Entries supplied:
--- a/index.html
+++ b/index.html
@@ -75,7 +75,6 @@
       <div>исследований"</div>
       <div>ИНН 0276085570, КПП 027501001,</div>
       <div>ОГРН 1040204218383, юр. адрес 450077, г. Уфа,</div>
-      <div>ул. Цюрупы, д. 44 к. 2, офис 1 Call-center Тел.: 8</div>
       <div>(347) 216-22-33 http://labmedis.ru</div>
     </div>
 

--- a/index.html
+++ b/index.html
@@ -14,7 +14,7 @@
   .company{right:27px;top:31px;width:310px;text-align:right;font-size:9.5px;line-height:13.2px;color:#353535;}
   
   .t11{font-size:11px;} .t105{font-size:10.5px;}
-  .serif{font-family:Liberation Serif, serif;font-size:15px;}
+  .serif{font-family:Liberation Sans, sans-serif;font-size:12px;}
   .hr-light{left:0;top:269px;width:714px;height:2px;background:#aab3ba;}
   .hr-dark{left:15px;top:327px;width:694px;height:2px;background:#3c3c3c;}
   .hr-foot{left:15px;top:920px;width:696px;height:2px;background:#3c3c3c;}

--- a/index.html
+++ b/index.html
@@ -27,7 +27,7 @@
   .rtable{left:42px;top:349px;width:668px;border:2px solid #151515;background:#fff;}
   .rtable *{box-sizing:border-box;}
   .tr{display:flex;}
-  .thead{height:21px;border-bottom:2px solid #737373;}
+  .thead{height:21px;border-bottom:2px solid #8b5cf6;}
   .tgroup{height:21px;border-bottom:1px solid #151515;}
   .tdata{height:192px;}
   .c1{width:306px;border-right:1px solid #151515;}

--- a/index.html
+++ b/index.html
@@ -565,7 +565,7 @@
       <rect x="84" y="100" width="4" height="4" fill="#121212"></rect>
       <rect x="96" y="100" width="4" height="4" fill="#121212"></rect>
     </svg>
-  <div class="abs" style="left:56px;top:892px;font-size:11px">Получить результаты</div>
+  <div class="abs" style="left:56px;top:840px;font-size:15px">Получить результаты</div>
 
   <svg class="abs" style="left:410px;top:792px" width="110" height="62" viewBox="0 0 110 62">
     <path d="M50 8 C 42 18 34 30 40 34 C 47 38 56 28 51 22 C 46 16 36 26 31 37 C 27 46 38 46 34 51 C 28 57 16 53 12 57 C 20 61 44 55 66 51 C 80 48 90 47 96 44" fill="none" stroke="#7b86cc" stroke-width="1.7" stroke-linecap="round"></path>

To do: Please set down each line of the records exactly as given.

Your solution:
--- a/index.html
+++ b/index.html
@@ -75,7 +75,6 @@
       <div>исследований"</div>
       <div>ИНН 0276085570, КПП 027501001,</div>
       <div>ОГРН 1040204218383, юр. адрес 450077, г. Уфа,</div>
-      <div>ул. Цюрупы, д. 44 к. 2, офис 1 Call-center Тел.: 8</div>
       <div>(347) 216-22-33 http://labmedis.ru</div>
     </div>
 

--- a/index.html
+++ b/index.html
@@ -14,7 +14,7 @@
   .company{right:27px;top:31px;width:310px;text-align:right;font-size:9.5px;line-height:13.2px;color:#353535;}
   
   .t11{font-size:11px;} .t105{font-size:10.5px;}
-  .serif{font-family:Liberation Serif, serif;font-size:15px;}
+  .serif{font-family:Liberation Sans, sans-serif;font-size:12px;}
   .hr-light{left:0;top:269px;width:714px;height:2px;background:#aab3ba;}
   .hr-dark{left:15px;top:327px;width:694px;height:2px;background:#3c3c3c;}
   .hr-foot{left:15px;top:920px;width:696px;height:2px;background:#3c3c3c;}

--- a/index.html
+++ b/index.html
@@ -27,7 +27,7 @@
   .rtable{left:42px;top:349px;width:668px;border:2px solid #151515;background:#fff;}
   .rtable *{box-sizing:border-box;}
   .tr{display:flex;}
-  .thead{height:21px;border-bottom:2px solid #737373;}
+  .thead{height:21px;border-bottom:2px solid #8b5cf6;}
   .tgroup{height:21px;border-bottom:1px solid #151515;}
   .tdata{height:192px;}
   .c1{width:306px;border-right:1px solid #151515;}

--- a/index.html
+++ b/index.html
@@ -565,7 +565,7 @@
       <rect x="84" y="100" width="4" height="4" fill="#121212"></rect>
       <rect x="96" y="100" width="4" height="4" fill="#121212"></rect>
     </svg>
-  <div class="abs" style="left:56px;top:892px;font-size:11px">Получить результаты</div>
+  <div class="abs" style="left:56px;top:840px;font-size:15px">Получить результаты</div>
 
   <svg class="abs" style="left:410px;top:792px" width="110" height="62" viewBox="0 0 110 62">
     <path d="M50 8 C 42 18 34 30 40 34 C 47 38 56 28 51 22 C 46 16 36 26 31 37 C 27 46 38 46 34 51 C 28 57 16 53 12 57 C 20 61 44 55 66 51 C 80 48 90 47 96 44" fill="none" stroke="#7b86cc" stroke-width="1.7" stroke-linecap="round"></path>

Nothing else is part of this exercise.